With the LockSmart your phone becomes they key, you trade a physical key or a combination lock for a digitally encrypted pairing to a smart device. Using the lock was simple and in my experimental “time trials” of attempting to unlock 3 different padlocks on my shed out of the traditional key lock, combination lock and the LockSmack the winner was normally the LockSmart, especially at night. Unless you physically have a traditional key on you and it’s either day time or the lock was well illuminated the process of unlocking the LockSmart didn’t feel too long and was quicker most times.
In my tests I had my phone in my shorts and the app out of active memory, so unless you had to fiddle to find you phone or the app the time to open shouldn’t be a problem. I can see many instances where such a “smart” lock would be advantageous, the gym, the train station bike locker, a garden shed. Now I am rarely without my phone – thank you pockets – and as such not having my phone isn’t something I have to worry about. If I replaced the shed lock at my house, however, my wife would be less likely to have her phone on her person at all times – seriously ladies get some pockets 🙂 – and might find the experience very different.
One great feature of a smart padlock is the ability to share access with another person. Via the app you can simply share access to anyone you like. They will receive a text message with an invitation to download the app. Once installed they automatically have access to the shared device. When they open the lock you receive a notification on your device. If at any stage you want to revoke access you can simply deauthorize them. You can also view the access log for each lock in your app.

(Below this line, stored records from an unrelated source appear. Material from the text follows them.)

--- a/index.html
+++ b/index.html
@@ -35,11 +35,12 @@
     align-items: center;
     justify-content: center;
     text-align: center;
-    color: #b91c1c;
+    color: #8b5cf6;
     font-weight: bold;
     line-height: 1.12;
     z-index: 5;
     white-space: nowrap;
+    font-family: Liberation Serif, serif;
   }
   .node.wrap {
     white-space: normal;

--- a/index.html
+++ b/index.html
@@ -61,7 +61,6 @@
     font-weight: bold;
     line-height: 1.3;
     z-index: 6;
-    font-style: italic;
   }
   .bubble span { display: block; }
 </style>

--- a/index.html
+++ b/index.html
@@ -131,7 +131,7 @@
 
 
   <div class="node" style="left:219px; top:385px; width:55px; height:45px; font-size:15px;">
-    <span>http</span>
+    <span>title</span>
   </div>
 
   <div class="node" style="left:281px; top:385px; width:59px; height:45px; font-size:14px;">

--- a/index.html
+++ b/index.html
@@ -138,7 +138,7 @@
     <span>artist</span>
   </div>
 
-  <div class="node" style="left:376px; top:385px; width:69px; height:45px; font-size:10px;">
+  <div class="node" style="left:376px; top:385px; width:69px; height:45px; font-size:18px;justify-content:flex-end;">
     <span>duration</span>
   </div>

The larger device has gone on sale online for $139.95 with the smaller Mini going on sale early in 2016 for $109.95. You can visit Dog and Bone’s website to nab your own device.

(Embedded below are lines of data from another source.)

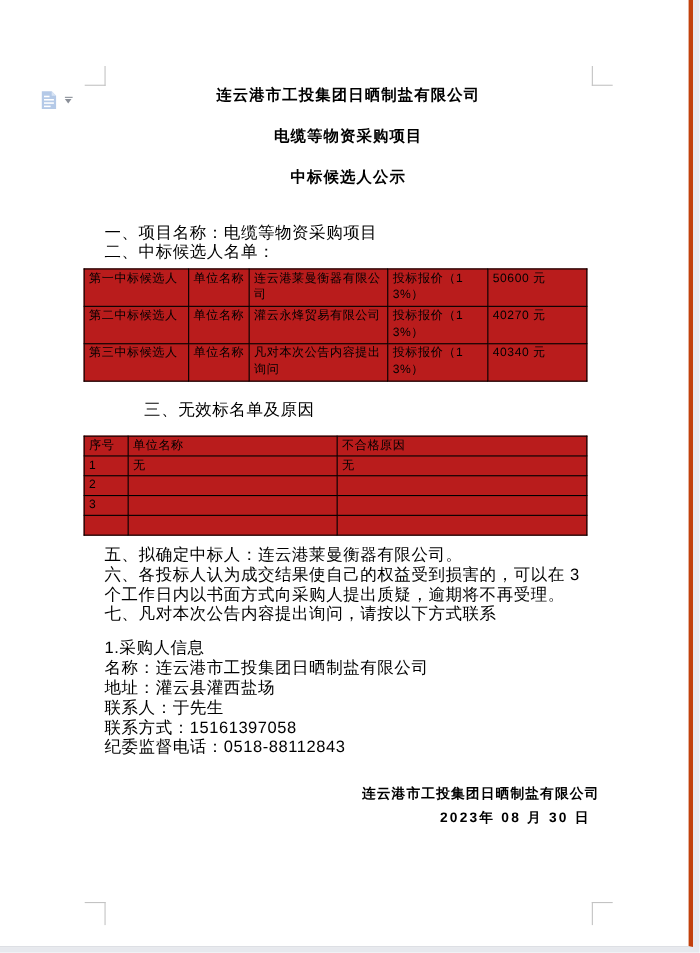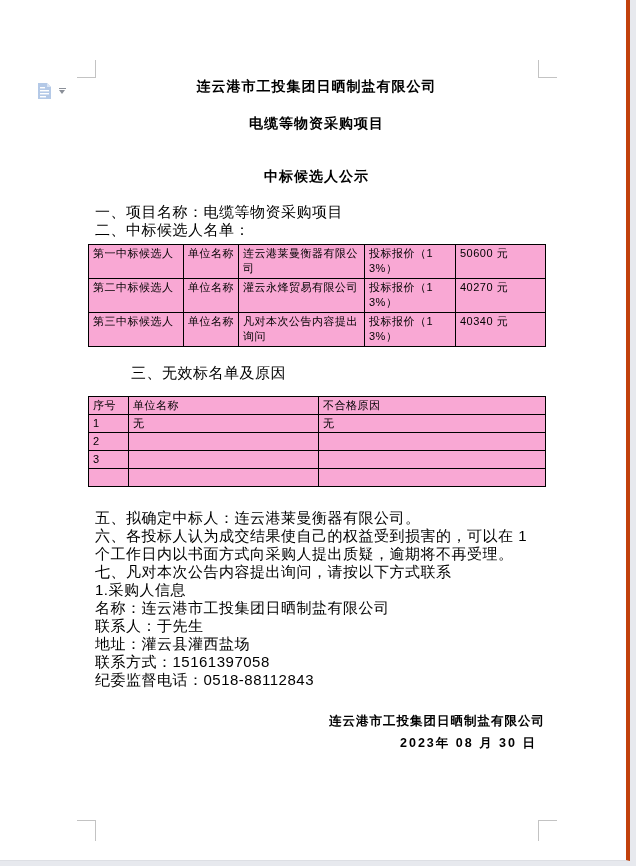--- a/index.html
+++ b/index.html
@@ -39,7 +39,7 @@
     position:absolute; left:88px; width:457px; text-align:center;
     font-weight:bold; font-size:14px; letter-spacing:1px; white-space:nowrap;
   }
-  .t1 { top:78px; } .t2 { top:115px; } .t3 { top:168px; }
+  .t1 { top:78px; } .t2 { top:115px; } .t3 { top:152px; }
 
   .body-text { font-size:15px; line-height:18px; letter-spacing:0.5px; }
   .block { position:absolute; left:95px; width:446px; }

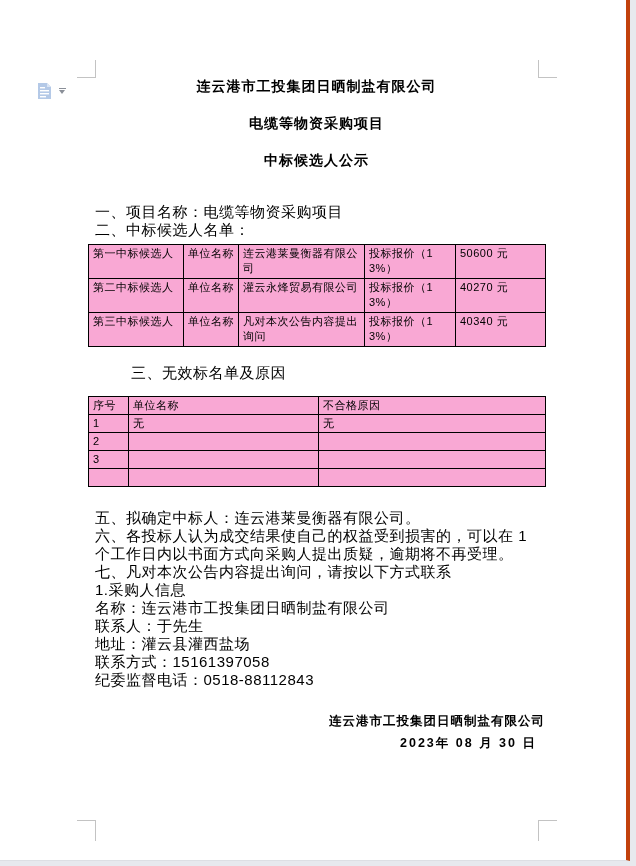--- a/index.html
+++ b/index.html
@@ -48,7 +48,7 @@
   .blk-items567{ top:509px; }
   .blk-buyer   { top:581px; }
 
-  table { border-collapse:collapse; table-layout:fixed; position:absolute; left:88px; width:457px; background:#f9a8d4; }
+  table { border-collapse:collapse; table-layout:fixed; position:absolute; left:76px; width:457px; background:#b91c1c; }
   td {
     border:1px solid #000; font-size:11px; line-height:15px;
     padding:1px 4px; vertical-align:top; letter-spacing:0.5px;

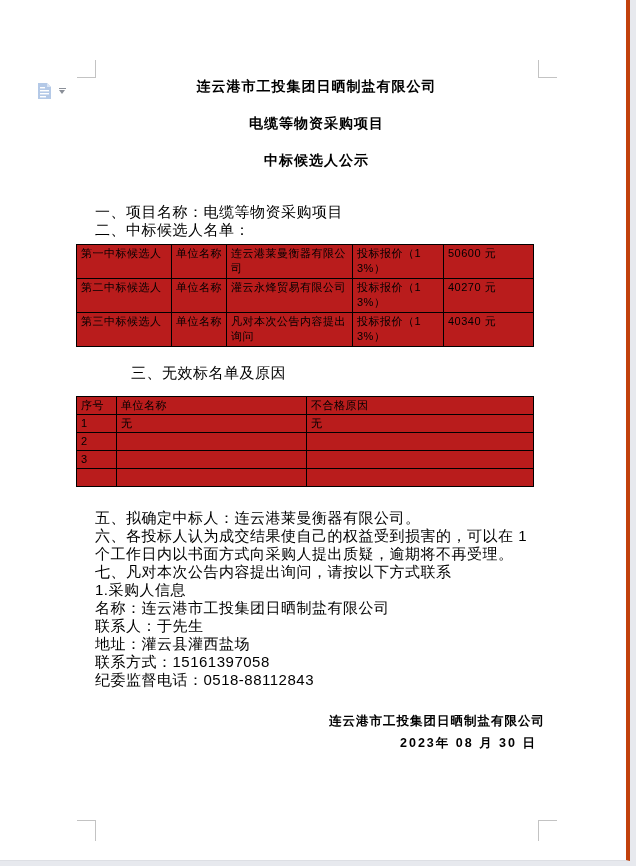--- a/index.html
+++ b/index.html
@@ -45,7 +45,7 @@
   .block { position:absolute; left:95px; width:446px; }
   .blk-items12 { top:203px; }
   .blk-item3   { top:364px;margin-left:36px; }
-  .blk-items567{ top:509px; }
+  .blk-items567{ top:496px; }
   .blk-buyer   { top:581px; }
 
   table { border-collapse:collapse; table-layout:fixed; position:absolute; left:76px; width:457px; background:#b91c1c; }

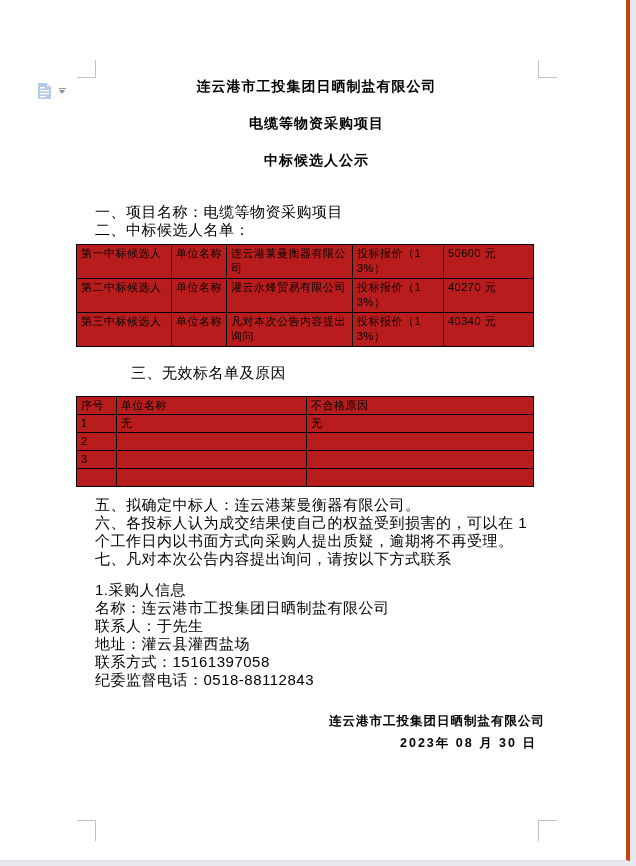--- a/index.html
+++ b/index.html
@@ -176,7 +176,7 @@
 
   <div class="block blk-items567 body-text">
     <div>五、拟确定中标人：连云港莱曼衡器有限公司。</div>
-    <div>六、各投标人认为成交结果使自己的权益受到损害的，可以在 1 个工作日内以书面方式向采购人提出质疑，逾期将不再受理。</div>
+    <div>六、各投标人认为成交结果使自己的权益受到损害的，可以在 3 个工作日内以书面方式向采购人提出质疑，逾期将不再受理。</div>
     <div>七、凡对本次公告内容提出询问，请按以下方式联系</div>
   </div>
 

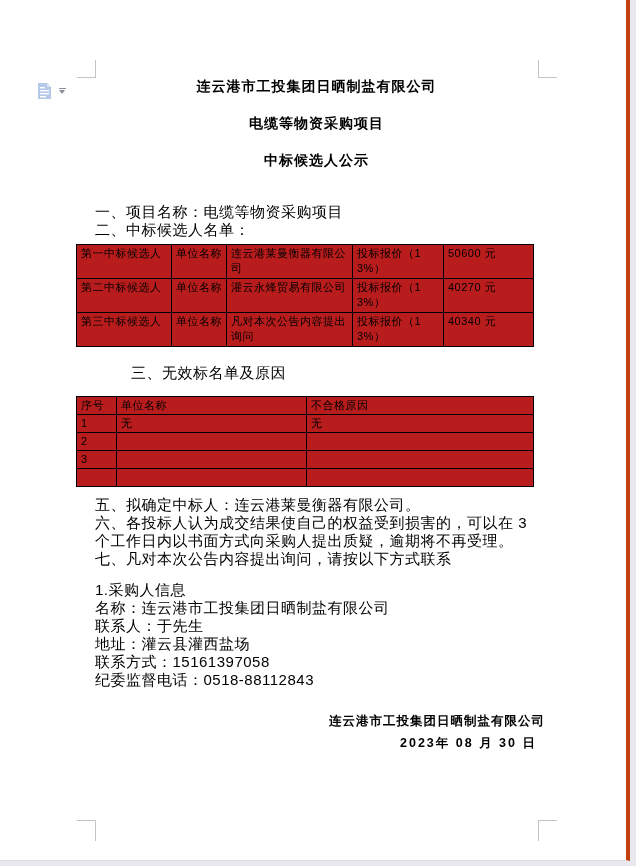--- a/index.html
+++ b/index.html
@@ -183,8 +183,8 @@
   <div class="block blk-buyer body-text">
     <div>1.采购人信息</div>
     <div>名称：连云港市工投集团日晒制盐有限公司</div>
+    <div>地址：灌云县灌西盐场</div>
     <div>联系人：于先生</div>
-    <div>地址：灌云县灌西盐场</div>
     <div>联系方式：15161397058</div>
     <div>纪委监督电话：0518-88112843</div>
   </div>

The question still remains if a $140ish padlock is something the world, or you, needs? And as usual, the answer to that is different for everyone, as for the world? We’ll just wait and see. You know if a $140 padlock is something you can afford, you know if not having to carry padlock keys, or remember/ use a combination code or being able to instantly share access is important to you. And if you are a person for whom a digital padlock makes sense then I can certainly recommend you check out Dog and Bone’s LockSmart range.
Are you interested in getting a “smart” padlock? What features do you think are a must?